==== Supplied material ====

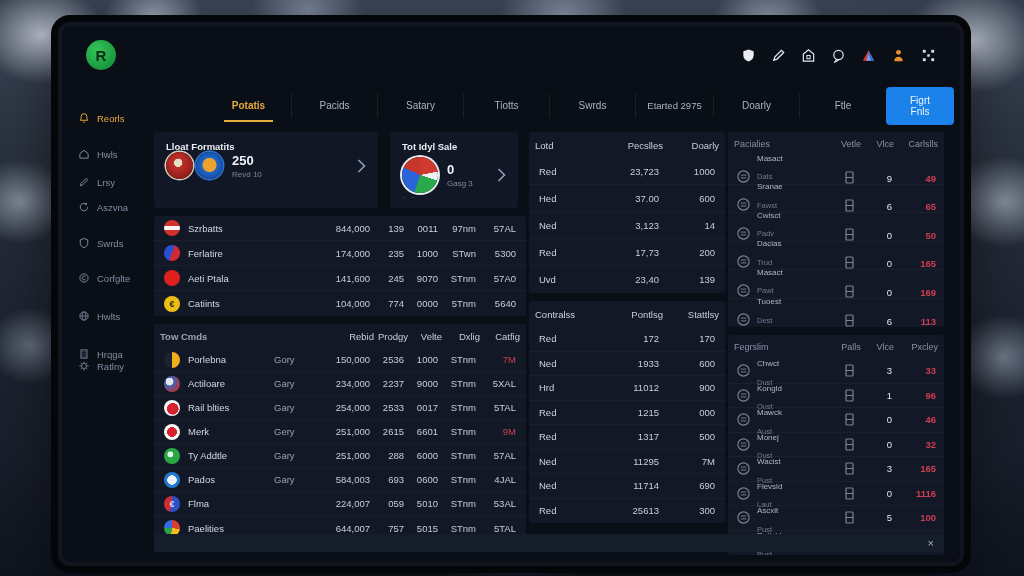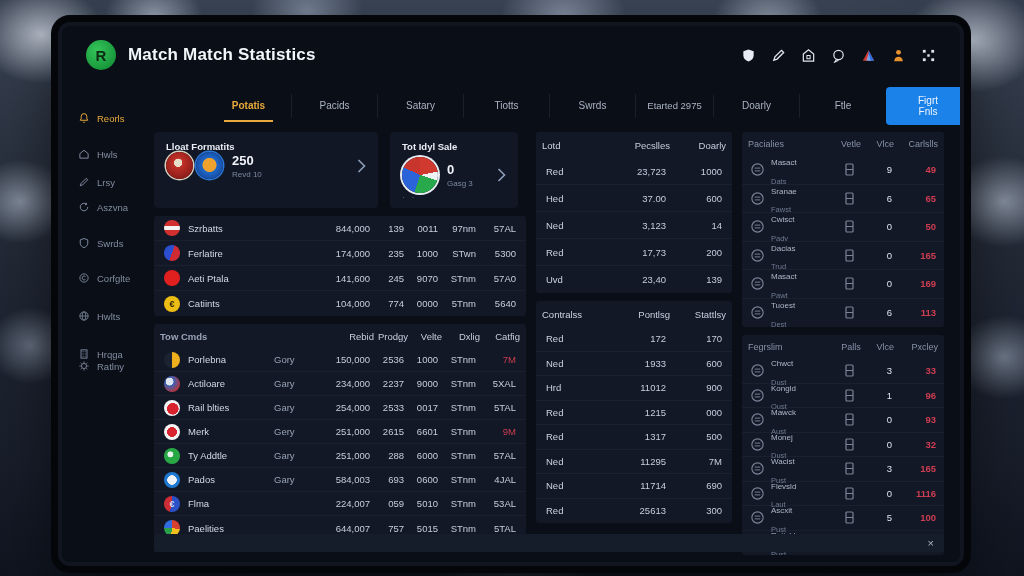"Match Match Statistics" div.title { html: <div>Match Match Statistics</div> -> none }
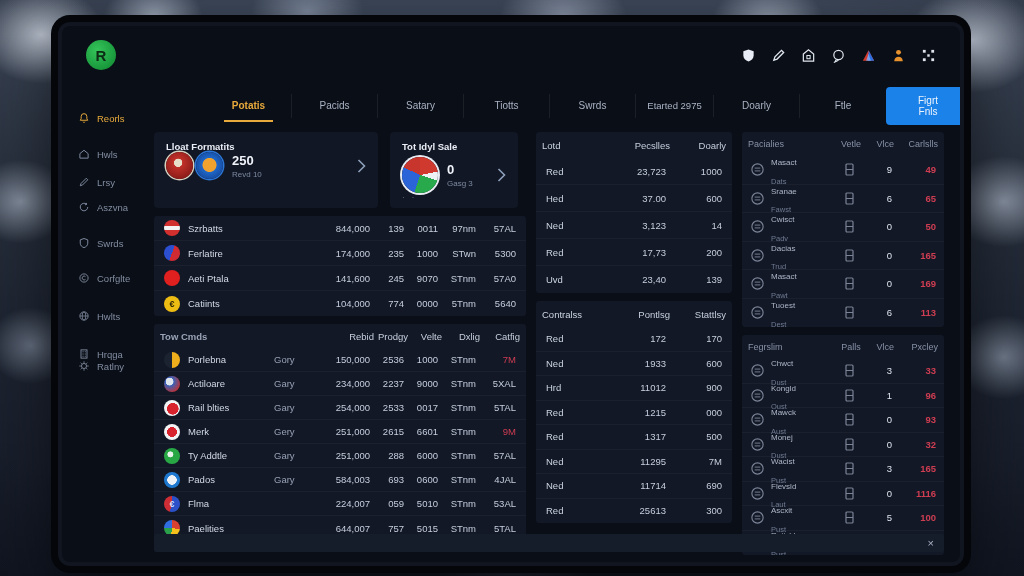"Figrt Fnls" .btn-blue { padding: 8px 32px -> 8px 24px }
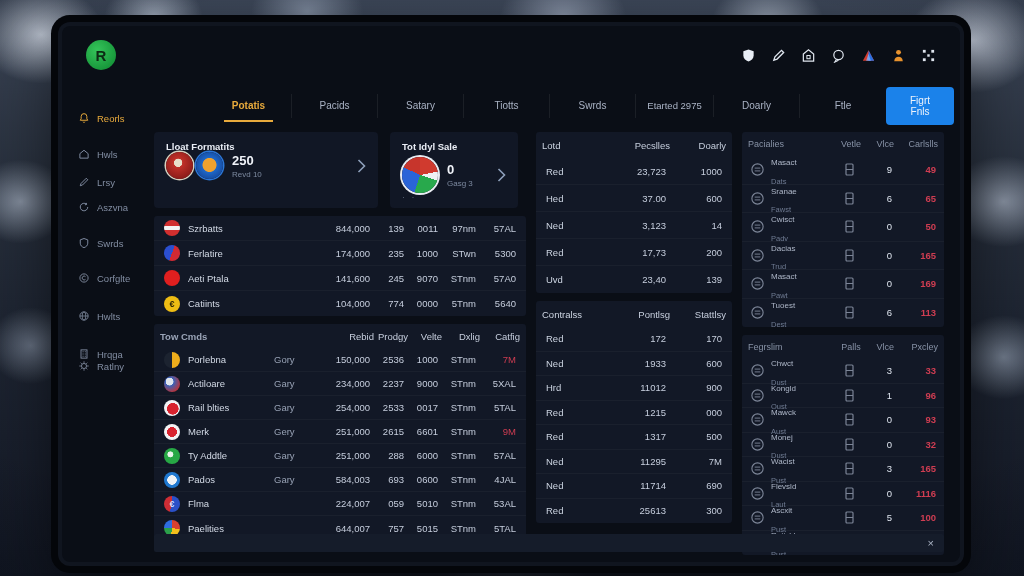"Lloat Formatits" .content { gap: 10px -> 3px }
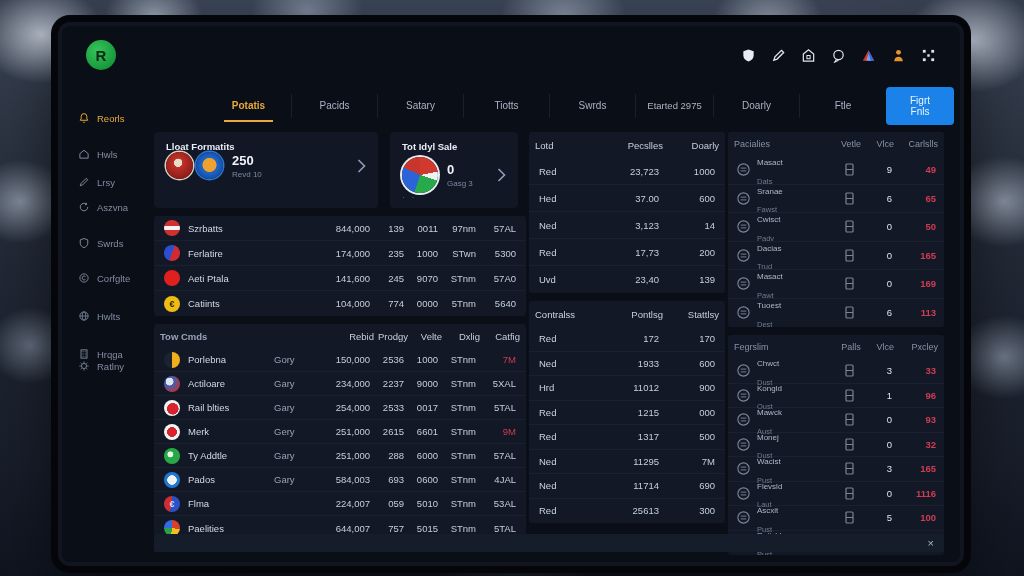"Masact" .t-r1 .trow { align-items: none -> flex-end }
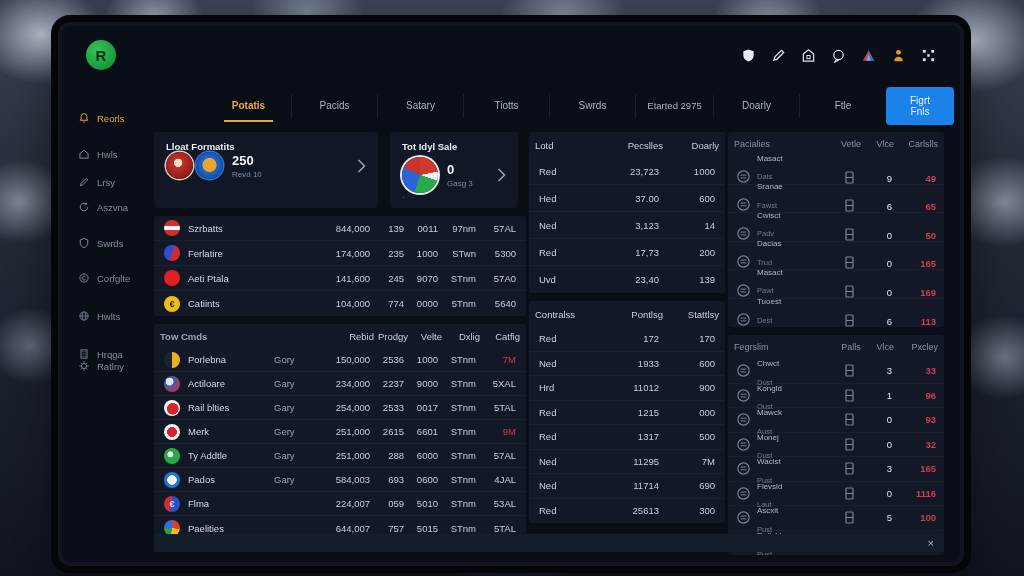"93" span.rred { text: 93 -> 46 }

====

### [Try it]
Your answer should set down the listing verbatim and leave out its images.

### [Your solution]
"Match Match Statistics" div.title { html: <div>Match Match Statistics</div> -> none }
"Figrt Fnls" .btn-blue { padding: 8px 32px -> 8px 24px }
"Lloat Formatits" .content { gap: 10px -> 3px }
"Masact" .t-r1 .trow { align-items: none -> flex-end }
"93" span.rred { text: 93 -> 46 }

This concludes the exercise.